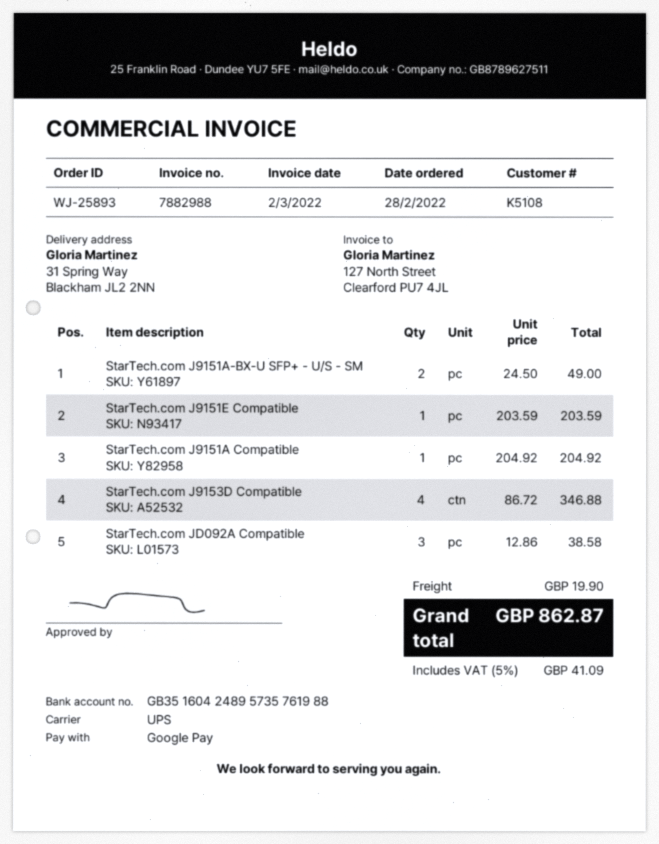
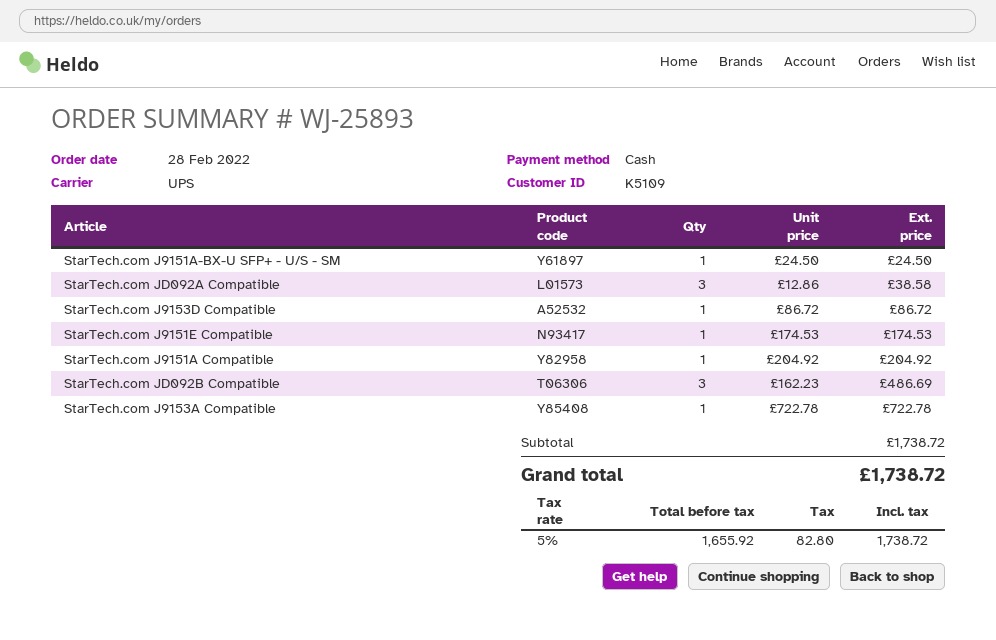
customer number: K5108 -> K5109
payment method: Google Pay -> cash
StarTech.com J9151A-BX-U SFP+ - U/S - SM: 2 x 24.50 = 49.00 -> 1 x 24.50 = 24.50
StarTech.com J9151E Compatible: 1 x 203.59 = 203.59 -> 1 x 174.53 = 174.53
StarTech.com J9153D Compatible: 4 x 86.72 = 346.88 -> 1 x 86.72 = 86.72
StarTech.com JD092B Compatible: none -> 3 x 162.23 = 486.69
StarTech.com J9153A Compatible: none -> 1 x 722.78 = 722.78
shipping: 19.90 -> none
tax: 5% = 41.09 -> 5% = 82.80
total: 862.87 -> 1738.72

★ ★ ★

## Exercise
Every line in the listing above that mentions "Compatible" should be returned.

## Response to the task
StarTech.com J9151E Compatible: 1 x 203.59 = 203.59 -> 1 x 174.53 = 174.53
StarTech.com J9153D Compatible: 4 x 86.72 = 346.88 -> 1 x 86.72 = 86.72
StarTech.com JD092B Compatible: none -> 3 x 162.23 = 486.69
StarTech.com J9153A Compatible: none -> 1 x 722.78 = 722.78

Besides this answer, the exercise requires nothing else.